Neu in den Kinos: „Beautiful Wedding“ von Regisseur Roger Kumble (Foto: Leonine)
Peter Füssl · 14. Jun 2023 · CD-Tipp

Joe Lovano Trio Tapestry: Our Daily Bread

Offensichtlich drängt es Joe Lovano, Marilyn Crispell und Carmen Castaldi im Zwei-Jahres-Rhythmus ins Studio, um als Trio Tapestry Eigenkompositionen aus der Feder des Saxophonisten in gefühlvoller und einfallsreicher Interaktion zur Vollendung zu bringen. Nach dem Debüt-Album (2018) und „Garden of Expression“ (2020) traf sich der kreative Dreier letztes Jahr wieder im für seine vorzüglichen Aufnahmequalitäten bekannten Auditorio Stelio Molo RSI in Lugano, um unter der bewährten Leitung von ECM-Mastermind Manfred Eicher acht neue Titel einzuspielen.

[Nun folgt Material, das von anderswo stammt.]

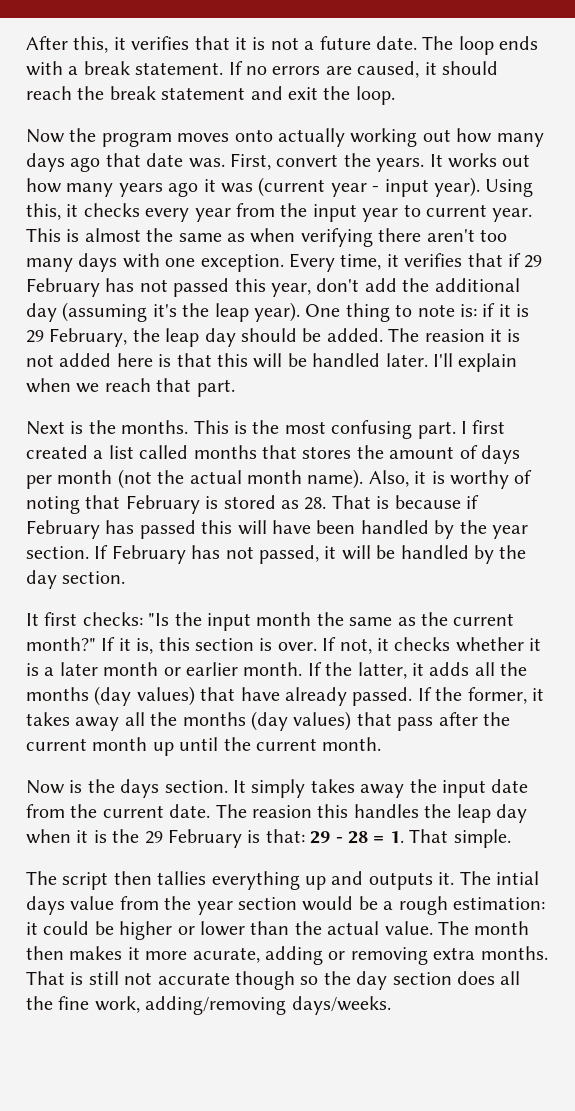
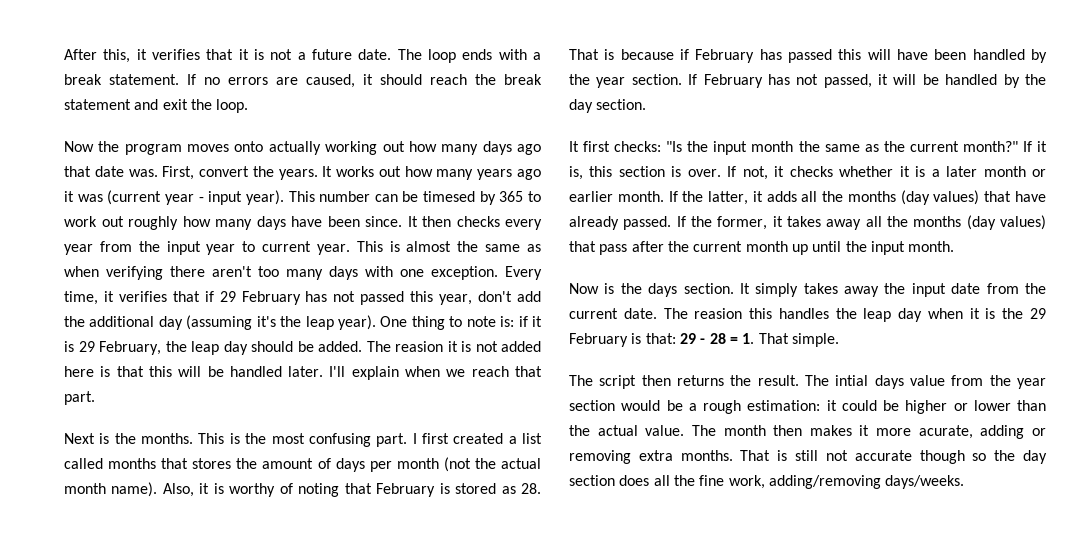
[485,179,534,197] [26,203,79,220] Using this, it -> [288,191,542,205] [64,216,451,230] This number can be timesed by 365 to work out roughly how many days have been since. It then
[256,738,317,751] current -> [870,241,905,255] input
[157,871,455,890] tallies everything up and outputs it. -> [677,375,799,386] returns the result.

Dabei hielt man sich an das bisherige Erfolgsrezept, wonach, so Lovano, die Band nicht vom Beat geleitet werde, sondern das Momentum in der Melodie und der harmonischen Abfolge liege. In der Tat betätigt sich Carmen Castaldi, den der Saxophonist seit seiner Jugendzeit in Cleveland kennt, nicht als Time-Keeper im klassischen Sinn, sondern treibt das musikalische Geschehen auf höchst sensible Weise durch perkussive Akzente an, kommentiert mit rhythmischer Raffinesse und illustriert durch bunte Farbtupfer auf Trommeln, Gongs und Tempelglocken. Selbst der Stille wird ein Platz eingeräumt in der vorwiegend lyrisch-meditativen Grundstimmung, die aber durch die atemberaubenden Interaktionen Joe Lovanos auf Tenorsaxophon und Tárogató mit ECM-Urgestein Marilyn Crispell am Piano mit einer ganz speziellen Intensität erfüllt wird. Beide vermögen aus einem riesigen musikalischen Erfahrungsschatz zu schöpfen, der sich in einer gelungenen Mischung aus Post-Free-Jazz und kammermusikalischer Attitüde manifestiert. Eröffnet wird mit dem Zwölf-Ton-Stück „All Twelve“, in dem sich Lovanos Expressivität, Crispells interessante Harmoniefindungen und Castaldis subtile Rhythmen bereits höchst reizvoll verschränken. „Grace Notes“ wird von Castaldi und Lovano auf Gongs und Becken eingeleitet, ehe düstere Klavierkaskaden und sehnsuchtsvolle Tárogató-Töne eine Stimmung zaubern, als ob sich am spannungsgeladenen Himmel ein Gewitter ankündigen würde, das sich aber nicht entlädt, sondern mit Gongs und Beckenklängen wieder friedlich ausklingt. „Le Petit Opportun“ ist ein ungemein ausdrucksstarkes Piano-Tenorsax-Duett im Balladentempo. Nicht weniger stimmungsvoll gestaltet sich dann das Titelstück, bei dem sich auch Castaldi wieder wirkungsvoll in Szene setzt. Völlig unbegleitet widmet Lovano seinem jahrzehntelangen Wegbegleiter, dem Bassisten Charlie Haden, eine wunderbar bluesige Hommage auf dem Tenorsax. Das Duett „Rhythm Spirit“ besteht aus einer raumgreifenden, emotionalen Tenorsax-Improvisation, die vom Perkussionisten höchst sensibel umspielt wird, während sich beim Closer „Crystal Ball“ auch die Pianistin wieder in die meditativen Klangmalereien integriert. Ein wundervoll stimmiges Album: „Our Daily Bread“ gib uns nicht nur heute, sondern alle Tage!